_EXERCISE AIM_
Find and copy the lines in the records beneath this task that contain the word "align".

[Before-and-after page screenshots]
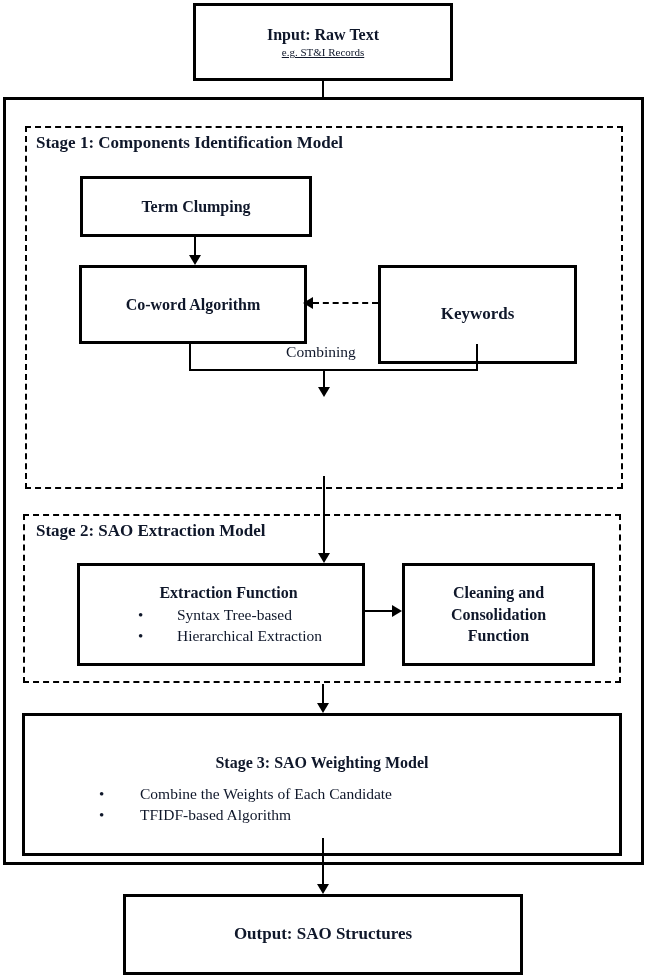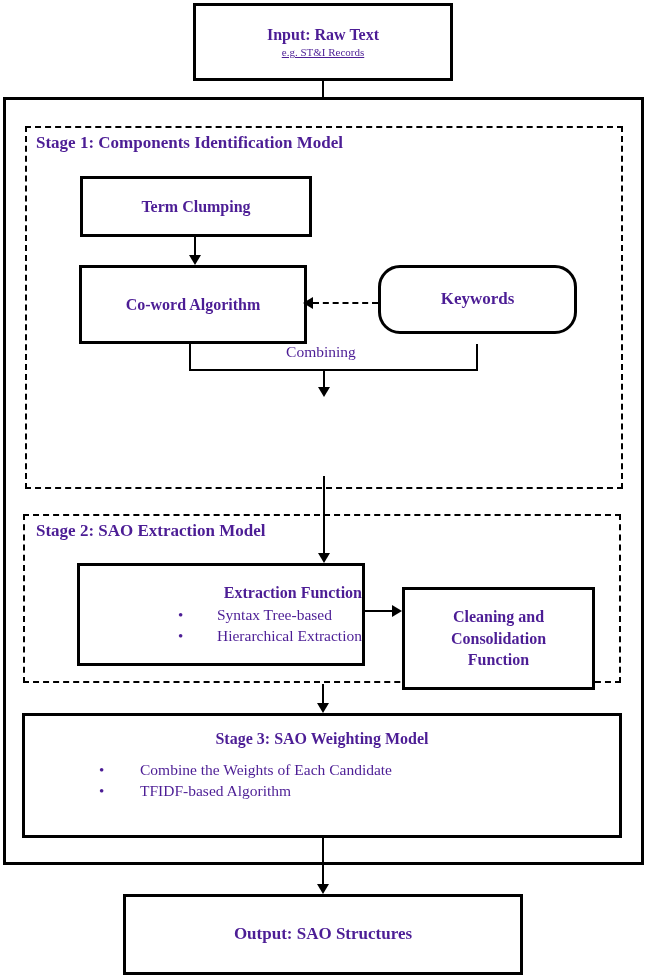--- a/index.html
+++ b/index.html
@@ -13,7 +13,7 @@
     height: 979px;
     background: #ffffff;
     font-family: "Liberation Serif", "DejaVu Serif", serif;
-    color: #4c1d95;
+    color: #0f172a;
     overflow: hidden;
   }
   .box {

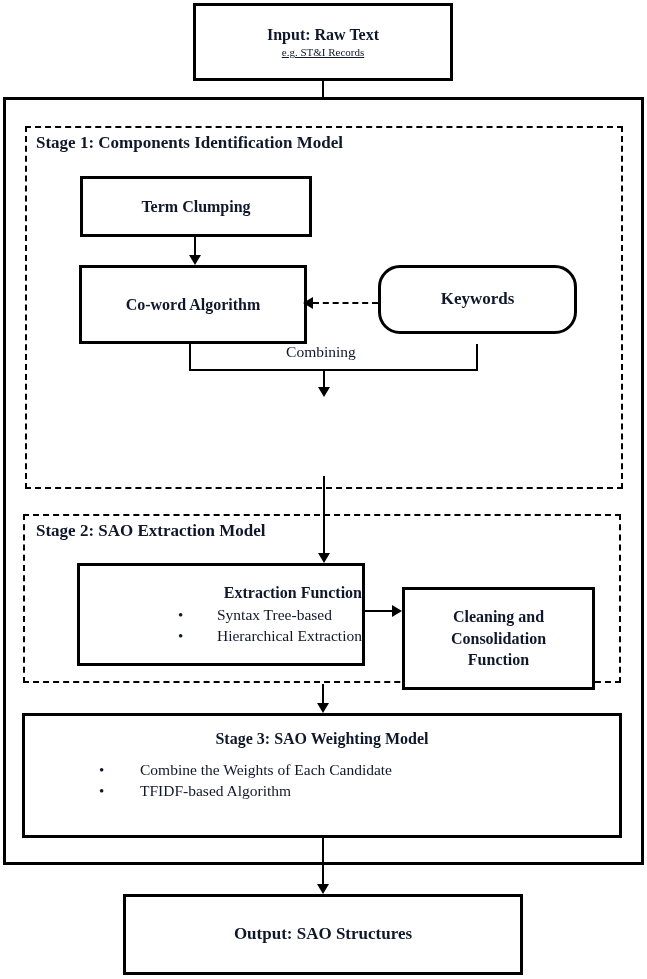--- a/index.html
+++ b/index.html
@@ -110,7 +110,7 @@
   #stage1-label   { left: 36px;  top: 133px; }
   #term-clumping  { left: 80px;  top: 176px; width: 232px; height: 61px; }
   #weighting      { left: 79px;  top: 265px; width: 228px; height: 79px; }
-  #keywords       { left: 378px; top: 265px; width: 199px; height: 69px; border-radius: 22px; }
+  #keywords       { left: 378px; top: 265px; width: 199px; height: 99px; }
   #core           { left: 150px; top: 397px; width: 353px; height: 79px; }
   #stage2         { left: 23px;  top: 514px; width: 598px; height: 169px; }
   #stage2-label   { left: 36px;  top: 521px; }

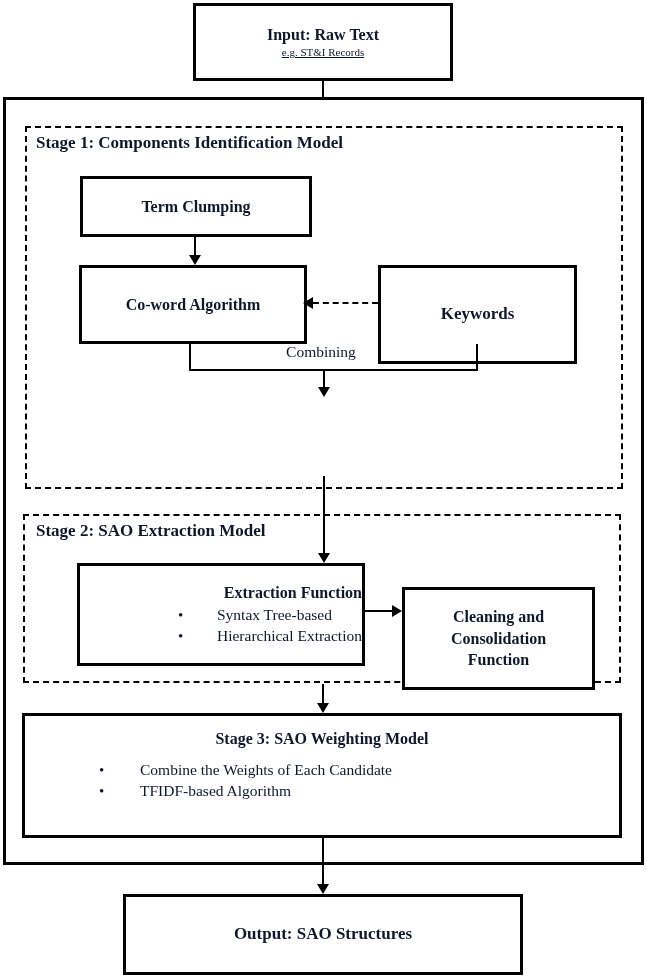--- a/index.html
+++ b/index.html
@@ -115,7 +115,7 @@
   #stage2         { left: 23px;  top: 514px; width: 598px; height: 169px; }
   #stage2-label   { left: 36px;  top: 521px; }
   #extraction     { left: 77px;  top: 563px; width: 288px; height: 103px;
-                    align-items: flex-end; text-align: left; padding-left: 15px; }
+                    align-items: center; text-align: left; padding-left: 15px; }
   #cleaning       { left: 402px; top: 563px; width: 193px; height: 103px; padding: 0 22px; margin-top: 24px; }
   #stage3         { left: 22px;  top: 713px; width: 600px; height: 125px;
                     justify-content: flex-start; padding-top: 12px; }

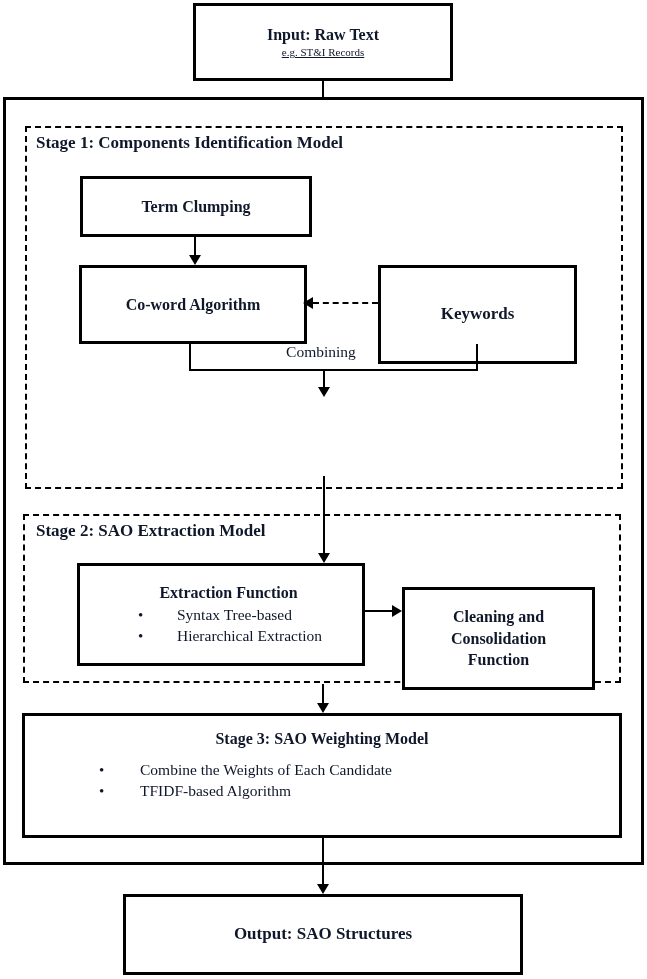--- a/index.html
+++ b/index.html
@@ -116,7 +116,7 @@
   #stage2-label   { left: 36px;  top: 521px; }
   #extraction     { left: 77px;  top: 563px; width: 288px; height: 103px;
                     align-items: center; text-align: left; padding-left: 15px; }
-  #cleaning       { left: 402px; top: 563px; width: 193px; height: 103px; padding: 0 22px; margin-top: 24px; }
+  #cleaning       { left: 402px; top: 563px; width: 193px; height: 103px; padding: 0 22px; }
   #stage3         { left: 22px;  top: 713px; width: 600px; height: 125px;
                     justify-content: flex-start; padding-top: 12px; }
   #output-box     { left: 123px; top: 894px; width: 400px; height: 81px; }

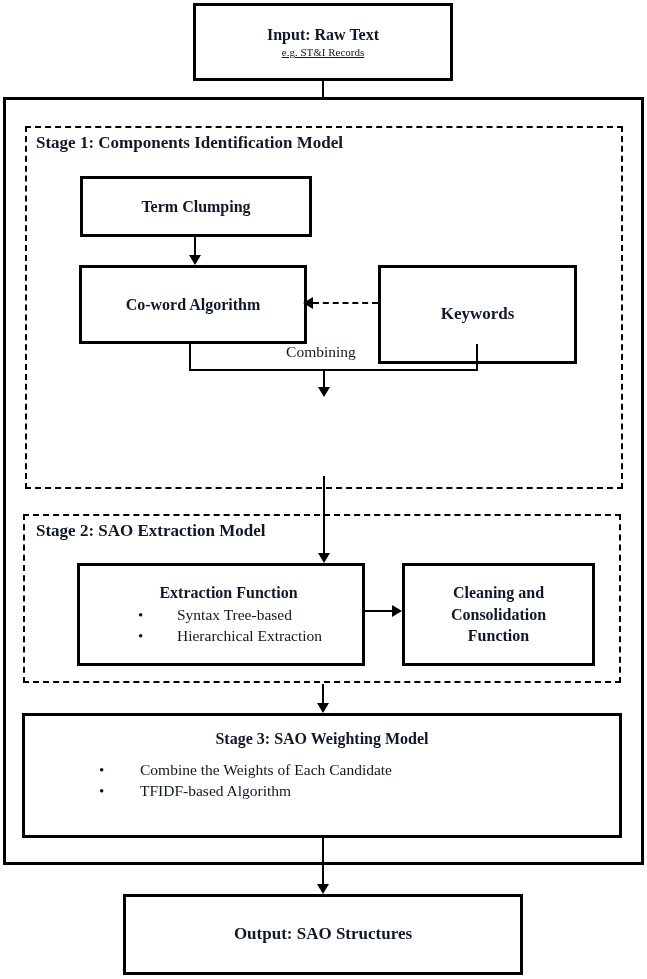--- a/index.html
+++ b/index.html
@@ -117,8 +117,8 @@
   #extraction     { left: 77px;  top: 563px; width: 288px; height: 103px;
                     align-items: center; text-align: left; padding-left: 15px; }
   #cleaning       { left: 402px; top: 563px; width: 193px; height: 103px; padding: 0 22px; }
-  #stage3         { left: 22px;  top: 713px; width: 600px; height: 125px;
-                    justify-content: flex-start; padding-top: 12px; }
+  #stage3         { left: 22px;  top: 713px; width: 600px; height: 143px;
+                    justify-content: flex-start; padding-top: 36px; }
   #output-box     { left: 123px; top: 894px; width: 400px; height: 81px; }
 
   #stage3 .bullets { margin-top: 10px; align-self: flex-start; padding-left: 74px; }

_ANSWER AREA_
-                    align-items: flex-end; text-align: left; padding-left: 15px; }
+                    align-items: center; text-align: left; padding-left: 15px; }
                     align-items: center; text-align: left; padding-left: 15px; }
                     align-items: center; text-align: left; padding-left: 15px; }
   #stage3 .bullets { margin-top: 10px; align-self: flex-start; padding-left: 74px; }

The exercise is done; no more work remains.